Modern social networking technologies such as email, cell phones, and social networking websites (e.g., Facebook, MySpace) are facilitating connections to pro-social, home-based ties for homeless adolescents, (Rice, 2010; Rice, Monro, Young, & Barman-Adhikari, 2010). Homeless adolescents report connecting to a wide array of street-based, family, and home-based ties with such technologies (Rice et al., 2010). Despite being homeless and profoundly resource poor, most homeless adolescents get online at least once a week, and rely heavily on free access points such as public libraries and youth service agencies (Rice et al., 2010). Even homeless adults who are less culturally-tied to social networking technologies than adolescents are utilizing mobile phones and the internet to connect to a wide array of social ties from both on and off the streets (Eyrich-Garg, 2010).

Thus, existing research provides some evidence supporting the utility of investigating the multidimensionality of the social connection of homeless adolescents (i.e., pro-social versus anti-social, and home-based versus street-based peers) and how communication technology may facilitate home-based social ties. However, existing studies have not sufficiently examined the effect of these various relationship characteristics on homeless adolescents’ mental health outcomes. Since homeless adolescents have above-average rates of mental health issues and these issues often contribute to a higher risk of poor life outcomes, an improved understanding of the positive and negative elements of social network composition will help to inform identification of and service provision to this high-risk population. The aims of this paper are to examine how social isolation influences depression and anxiety and how integration into street and home-based networks differentially affect mental health outcomes among homeless adolescents.

Methods

A convenience sample of 136 adolescents was recruited between June 19 and August 21, 2008 in Hollywood, California at one drop-in agency serving homeless adolescents. All clients, ages 13 to 24 years, receiving services at the agency during the period of study were eligible to participate. In 2008, the agency saw 1,860 individual adolescents who visited a total of 30,575 times. Adolescents were asked if they would like to participate in the survey at the same time they signed up to receive services at the agency (e.g., a shower, clothing, case management); only 14 adolescents (9.3%) declined to participate. A consistent set of two research staff members were responsible for all recruitment; this was to prevent adolescents from completing the survey multiple times. Signed voluntary informed consent was obtained from each adolescent, with the caveats that physical or sexual abuse, and suicidal or homicidal feelings would be reported. Informed consent was obtained from adolescents 18 years old and older. For minors, loco parentis consent was obtained from an agency staff member, who was not part of the research team, and informed assent was obtained from participants. Interviewers received approximately 40 hours of training, including lectures, role-playing, mock surveys, ethics training, and emergency procedures.

2.2 Procedures

All surveys were conducted in a private space at the agency. The survey consisted of two distinct parts. In total, the interview lasted approximately 60 minutes, at about 30 minutes for each part. All participants received a $20 gift card as compensation for their time. Survey items and procedures were approved by the university’s Institutional Review Board.

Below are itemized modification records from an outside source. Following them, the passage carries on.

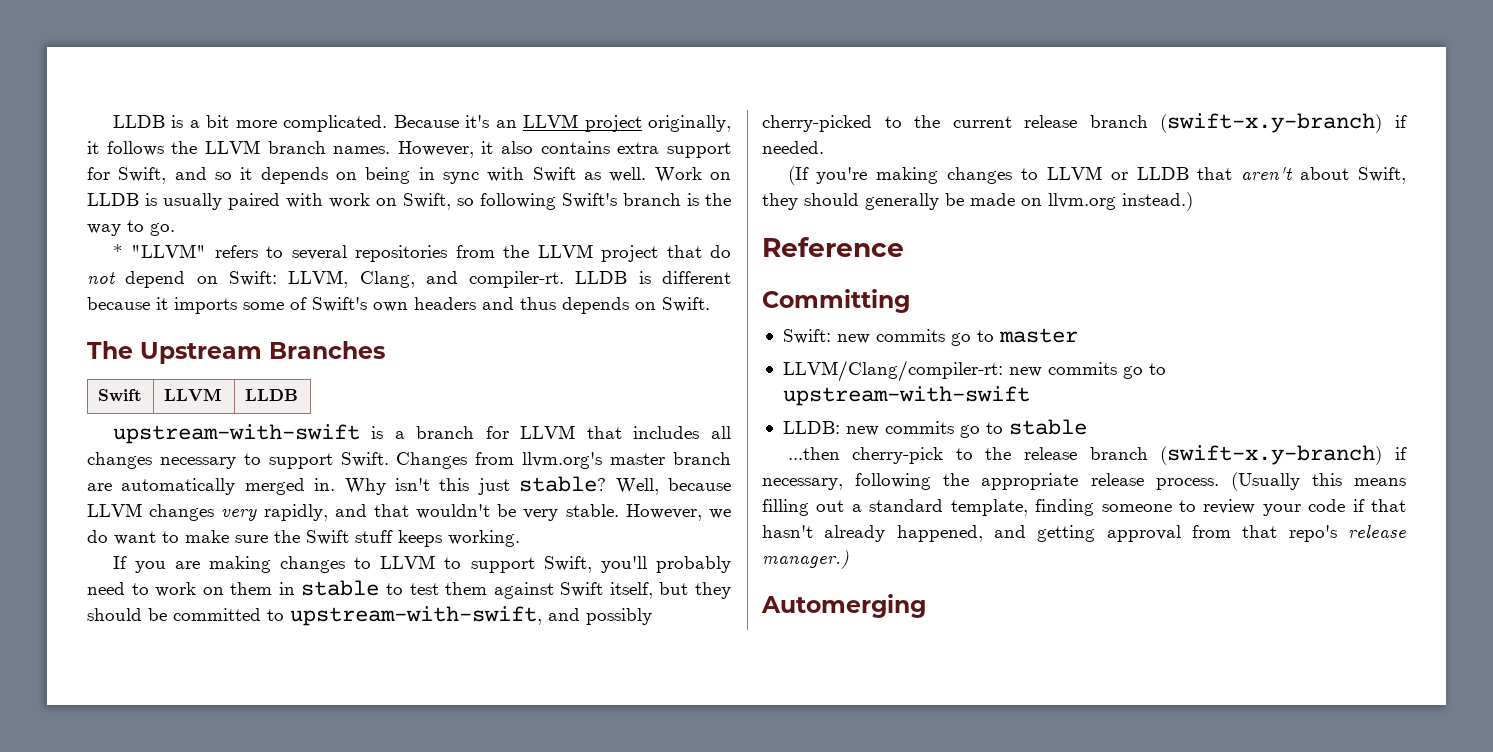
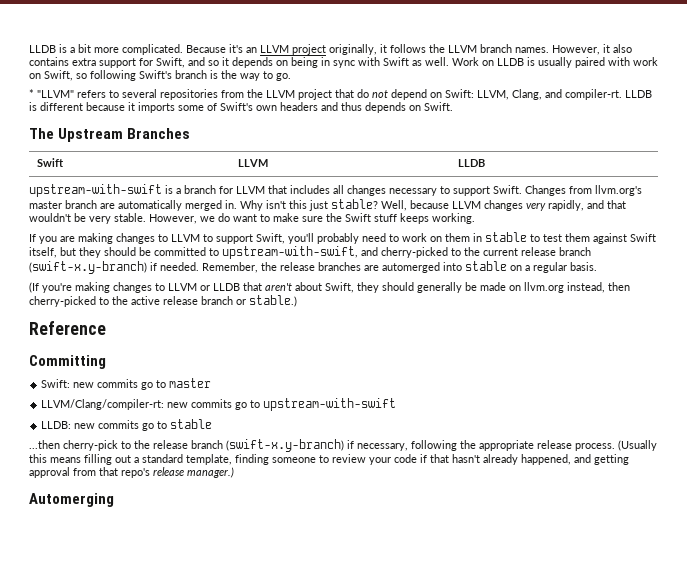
[586,608,652,625] possibly -> (378, 251) none
(824, 147) none -> [202,261,597,273] Remember, the release branches are automerged into stable on a regular basis.
[1122,192,1193,211] instead.) -> [567,282,630,293] [29,295,297,307] instead, then cherry-picked to the active release branch or stable.)

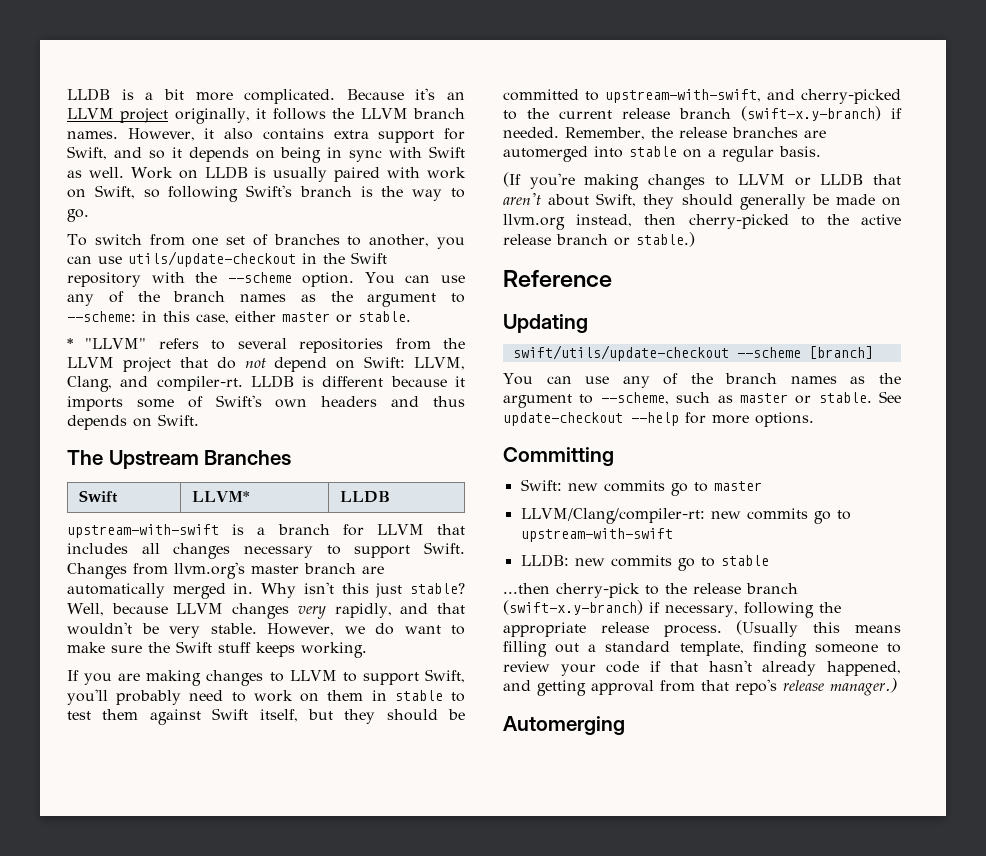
(291, 77) none -> [67,234,466,249] [67,251,387,267] [67,272,466,287] [67,291,465,307] [67,311,411,324] // To switch from one set of branches to another, you can use utils/update-checkout in the Swift repository with the --scheme option. You can use any of the branch names as the argument to --scheme: in this case, either master or stable.
[238,159,269,167] LLVM -> [192,491,251,502] LLVM*
(106, 328) none -> [503,314,588,333] [512,345,873,361] [503,373,901,388] [503,391,901,408] [503,412,814,427] // Updating // swift/utils/update-checkout --scheme [branch] // You can use any of the branch names as the argument to --scheme, such as master or stable. See update-checkout --help for more options.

Part one was a computer-administered self-interview by which adolescents answered survey items pertaining to demographics, sex and drug risk taking behaviors, living situation, service utilization, and mental health. Demographic profiles are displayed in Table 1.

Table 1.

Demographic Profile of Homeless Adolescents(n=136), Hollywood, CA 2008.

n %

Gender
 Female 53 39.6
 Male 81 60.5
Race/Ethnicity
 African American 48 38.1
 Latino 31 24.6
 White 27 21.4
 Mixed Race/Ethnicity 20 15.9
 Other 10 7.4
Current Living Situation
 Family Home 10 7.4
 Relative’s Home 4 3.0
 Friend’s Home 18 13.3
 Family Group Home 2 1.5
 Shelter 24 17.8
 Hotel, Motel 10 7.4
 Own Apartment 11 8.2
 Street, Squat, Abandoned Building 42 31.1
 Other 14 10.4
Child Welfare History 63 46.3
mean std dev

Age 20.8 2.1
Beck’s Anxiety Inventory Score 9.3 11.3
Beck’s Depression Inventory Score 11.5 10.4

Part two was a face-to-face network mapping interview conducted by a trained interviewer who collects “ego-centric” network data from each participant (that is data about social network ties as reported by each participant being surveyed). First, interviewers explain that they are interested in collecting information about the adolescent’s social network within the previous month. The following text was read aloud: “Think about the last month. Now I am going to draw a map of your network. We are interested in the people you interact with. We’re interested in the people you talk to, people you hang out/kick it with/chill with, people you have sex with or hook up with, people you party with or drink or use drugs with.”

Next, the interviewer wrote the adolescent’s name in the center of a large piece of white paper. The interviewer then read a series of prompts to the participant to elicit network nominations, after each prompt, the interviewer recorded nominations on the paper in a large arc around the adolescent’s name. The following set of prompts were always read: “friends; family; people you hang out with/chill with/ kick it with/ have conversations with; people you party with–use drugs or alcohol; boyfriend/girlfriend; people you are having sex with; baby mama/baby daddy; case worker or agency staff; people from school; people from work; old friends from home; people you talk to (on the phone, by email); people from where you are staying (squatting with); people you see at this agency; other people you know in Hollywood.”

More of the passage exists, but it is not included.